ACTION ITEM:
Go through the entries, filter for the word "personal", and copy every line that has it.

[[ THE DATA, beginning ]]

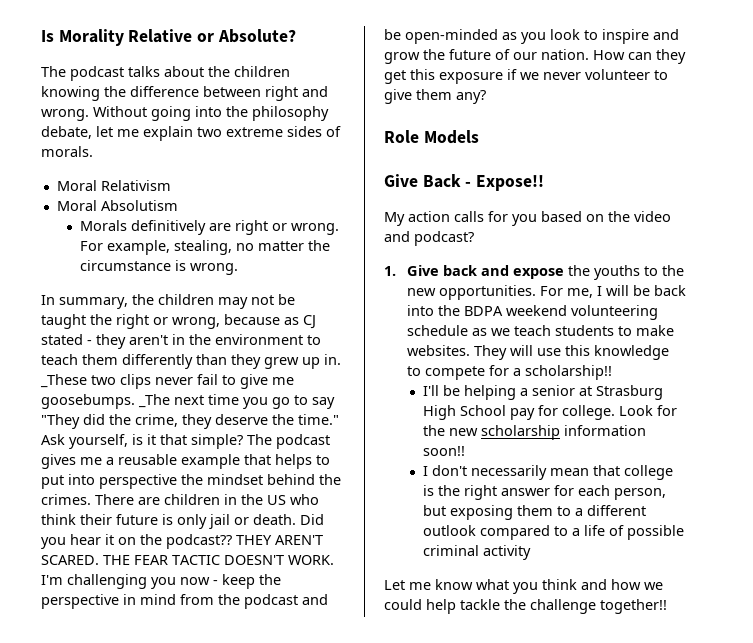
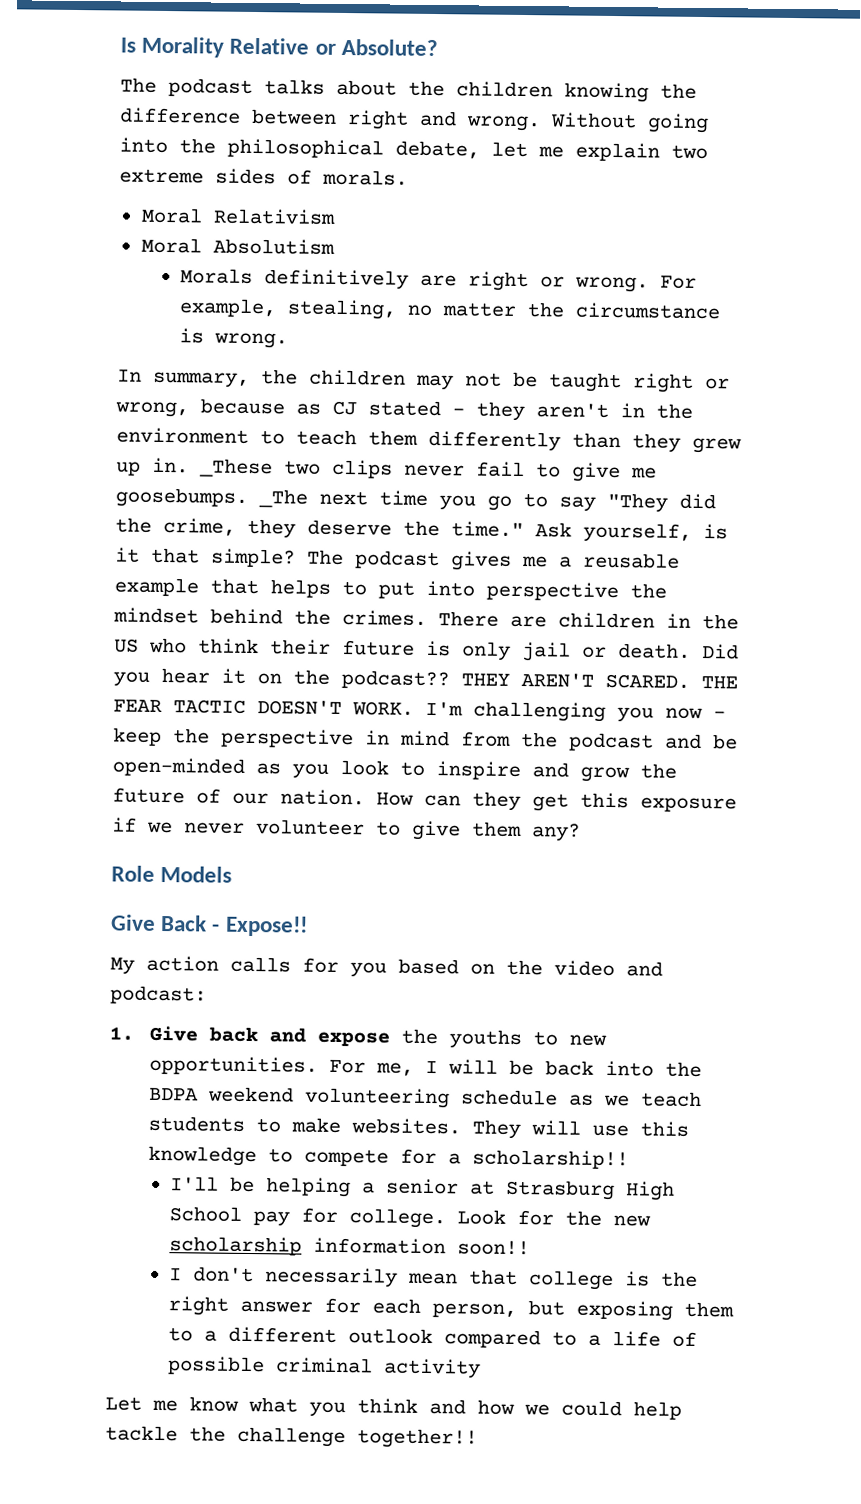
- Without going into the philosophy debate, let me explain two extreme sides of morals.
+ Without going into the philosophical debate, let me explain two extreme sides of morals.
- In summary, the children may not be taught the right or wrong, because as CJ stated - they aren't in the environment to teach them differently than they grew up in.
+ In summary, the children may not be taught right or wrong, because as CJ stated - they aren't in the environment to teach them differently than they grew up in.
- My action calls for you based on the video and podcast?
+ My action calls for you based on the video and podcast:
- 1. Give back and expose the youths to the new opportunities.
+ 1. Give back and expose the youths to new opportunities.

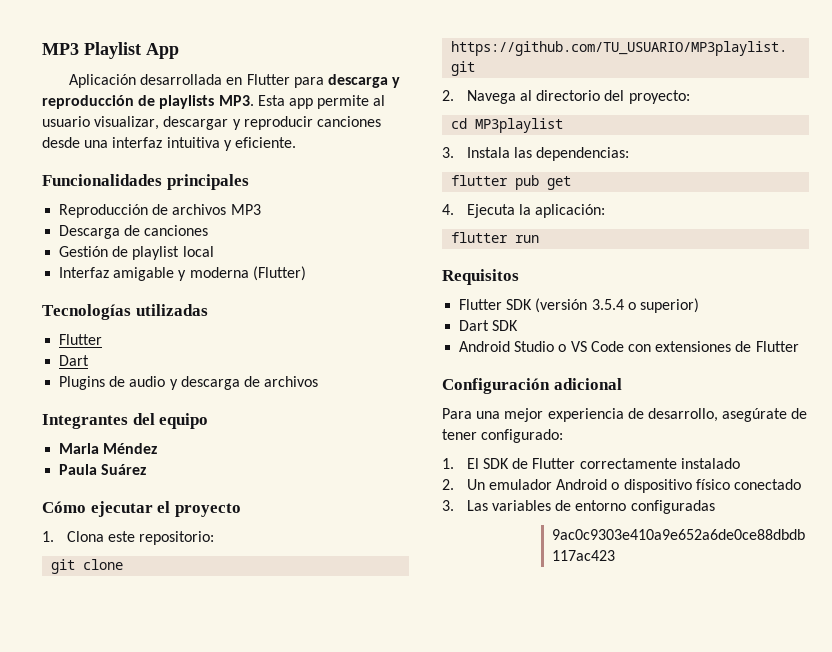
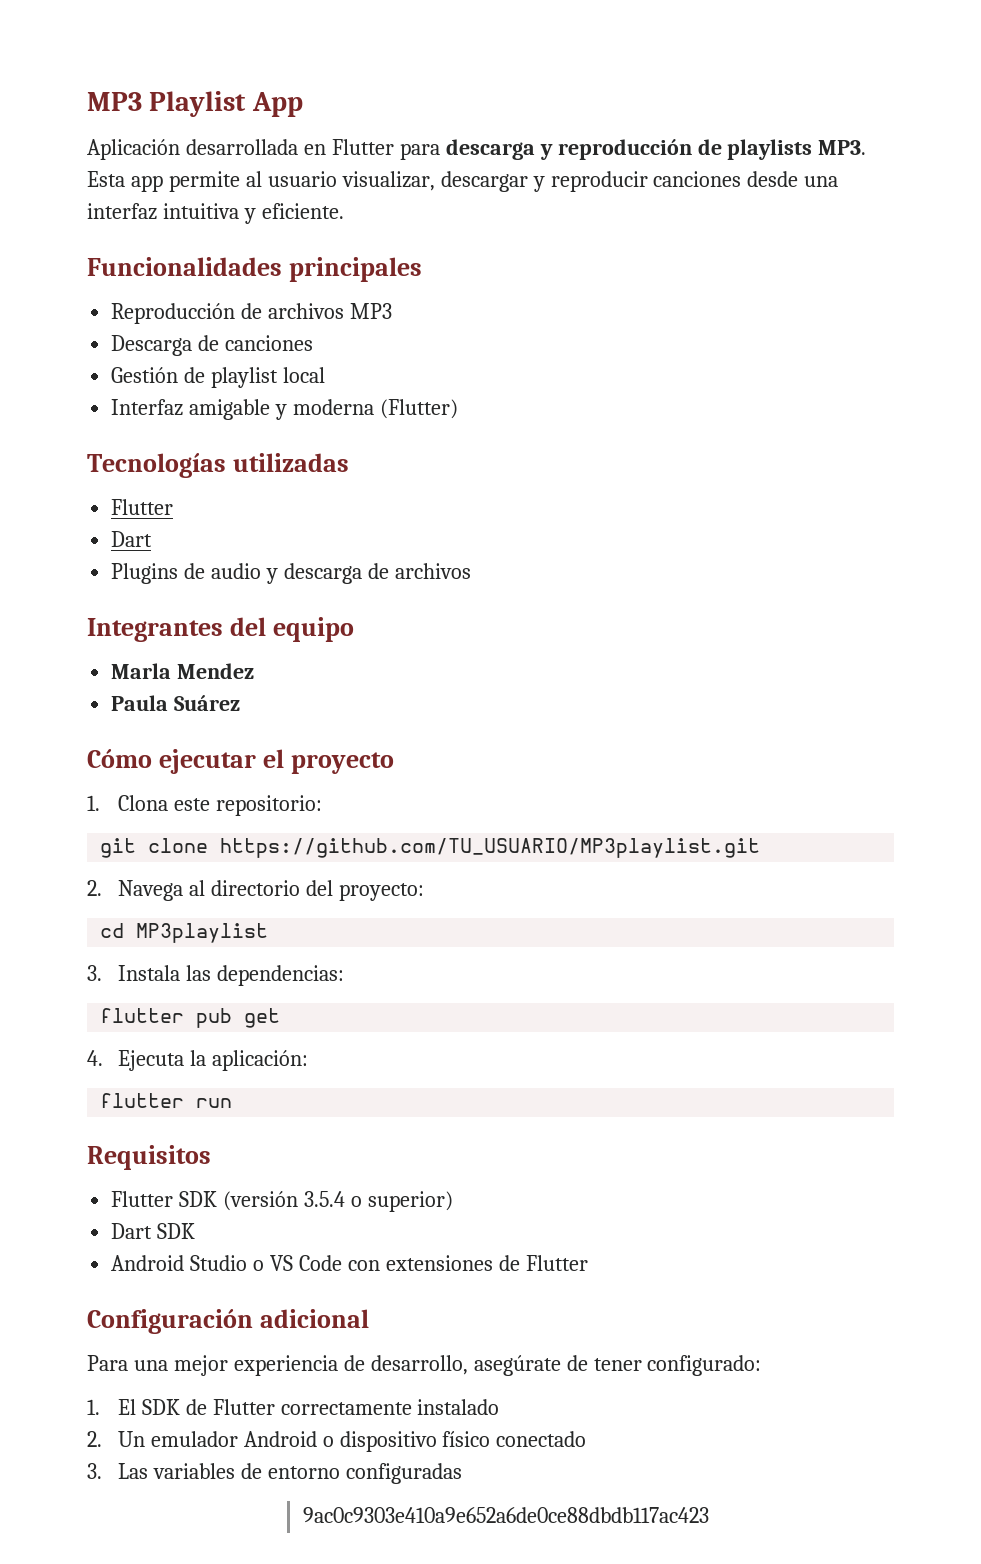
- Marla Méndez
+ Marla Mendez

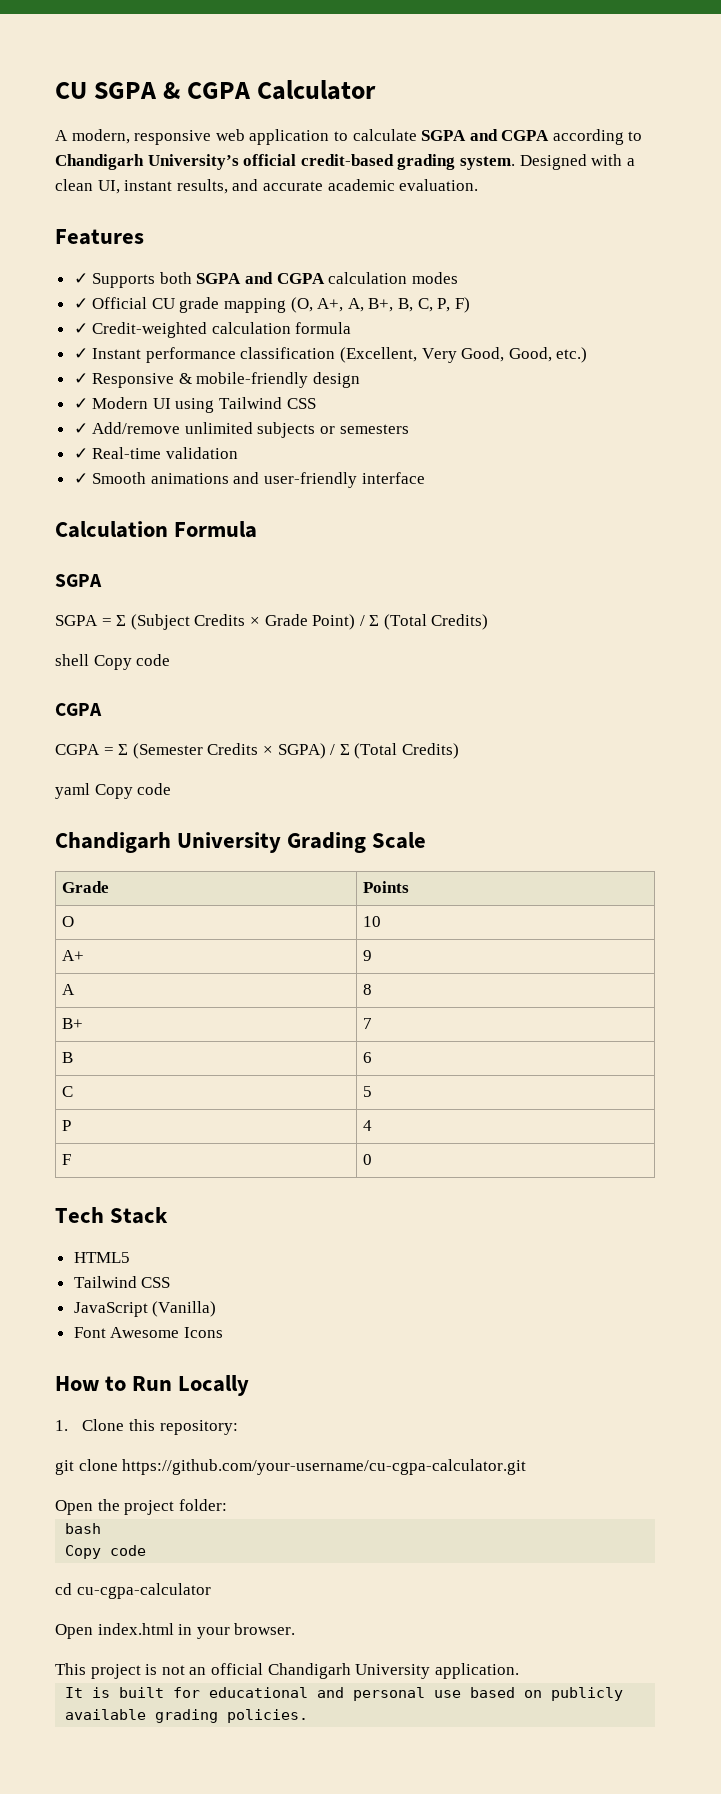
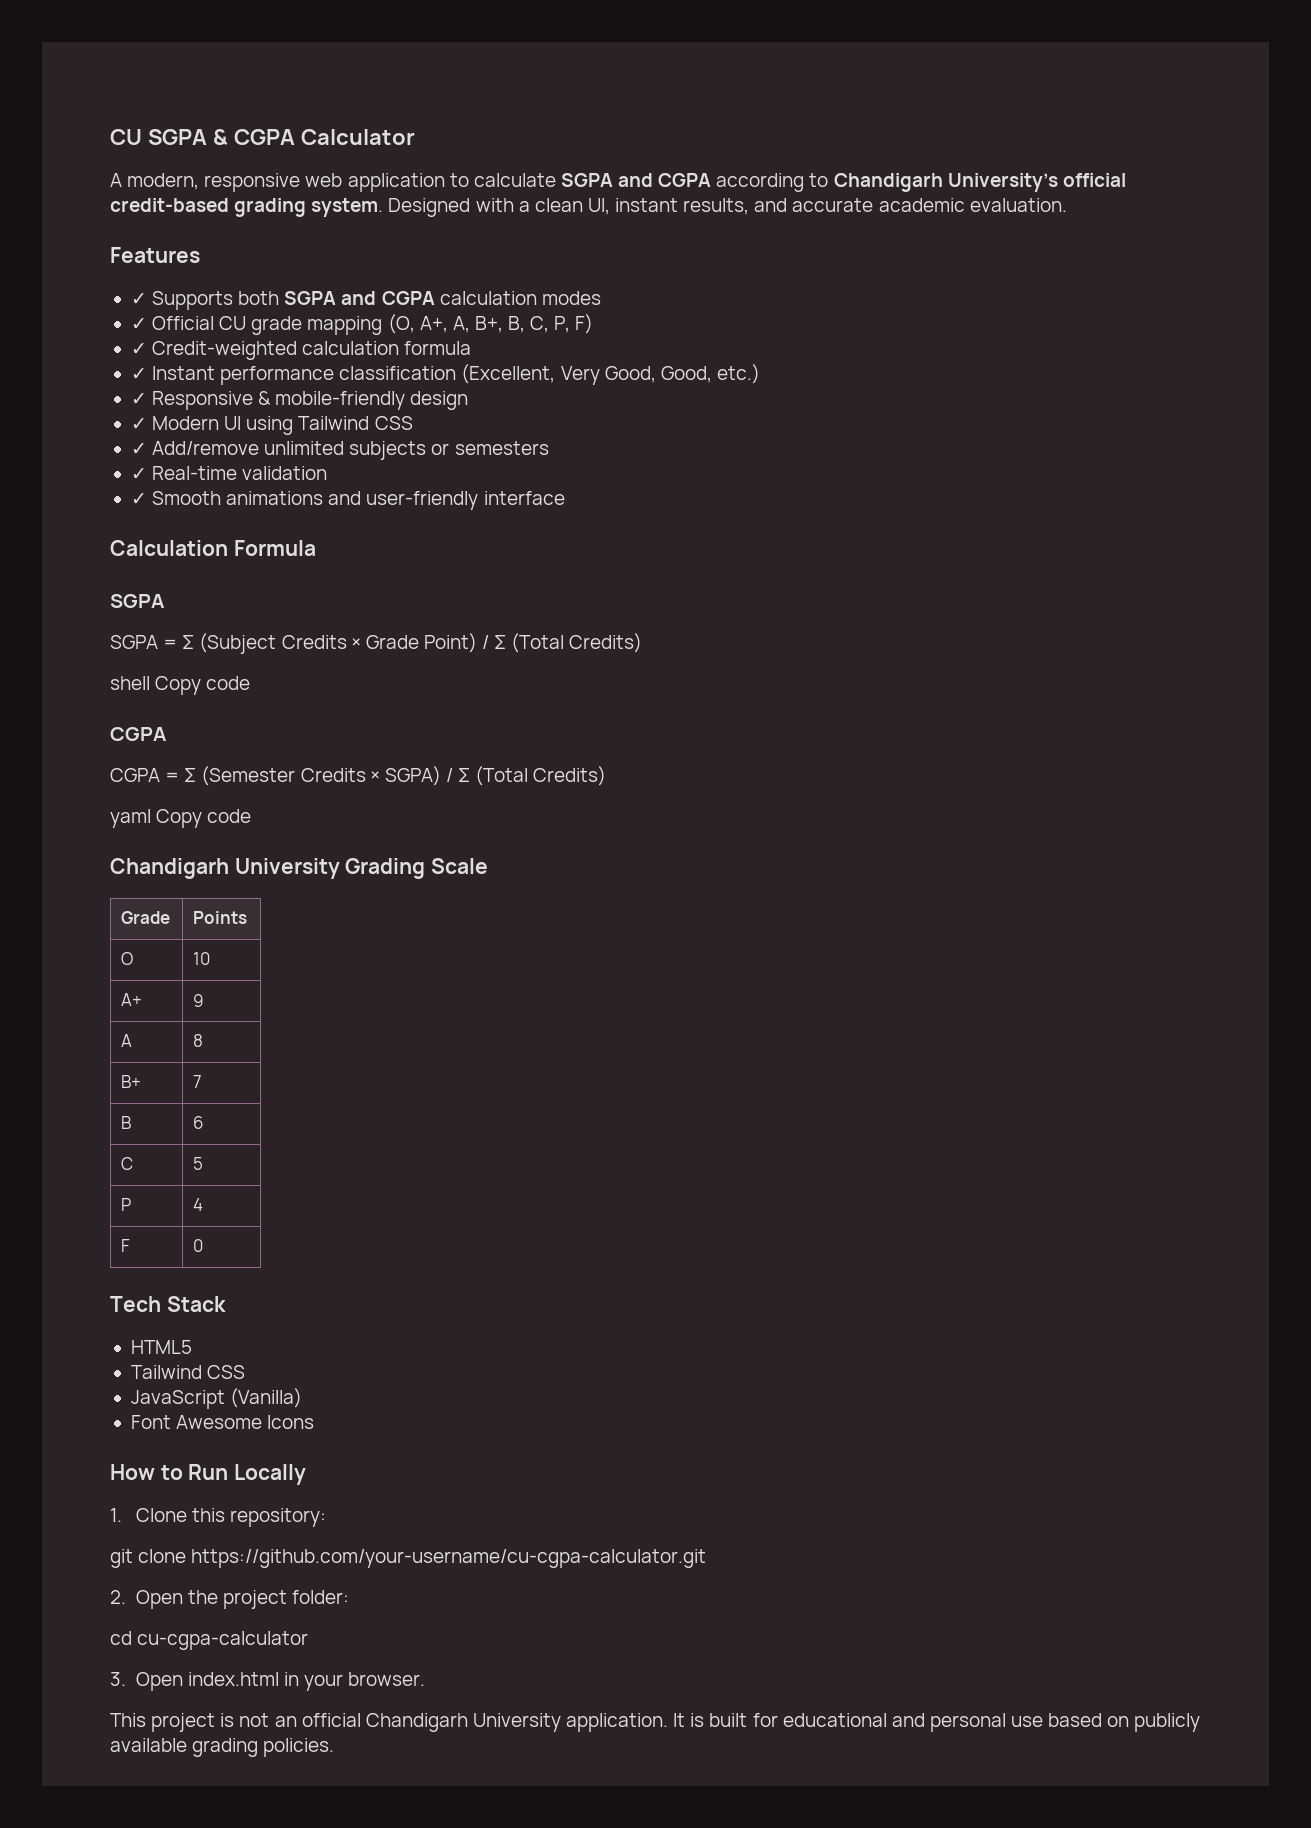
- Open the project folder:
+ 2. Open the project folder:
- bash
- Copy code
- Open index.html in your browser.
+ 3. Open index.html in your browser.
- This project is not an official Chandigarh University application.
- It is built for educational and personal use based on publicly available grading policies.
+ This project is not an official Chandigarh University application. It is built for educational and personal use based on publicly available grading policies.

[[ THE DATA, end ]]

RESULT OF THE EXERCISE:
- It is built for educational and personal use based on publicly available grading policies.
+ This project is not an official Chandigarh University application. It is built for educational and personal use based on publicly available grading policies.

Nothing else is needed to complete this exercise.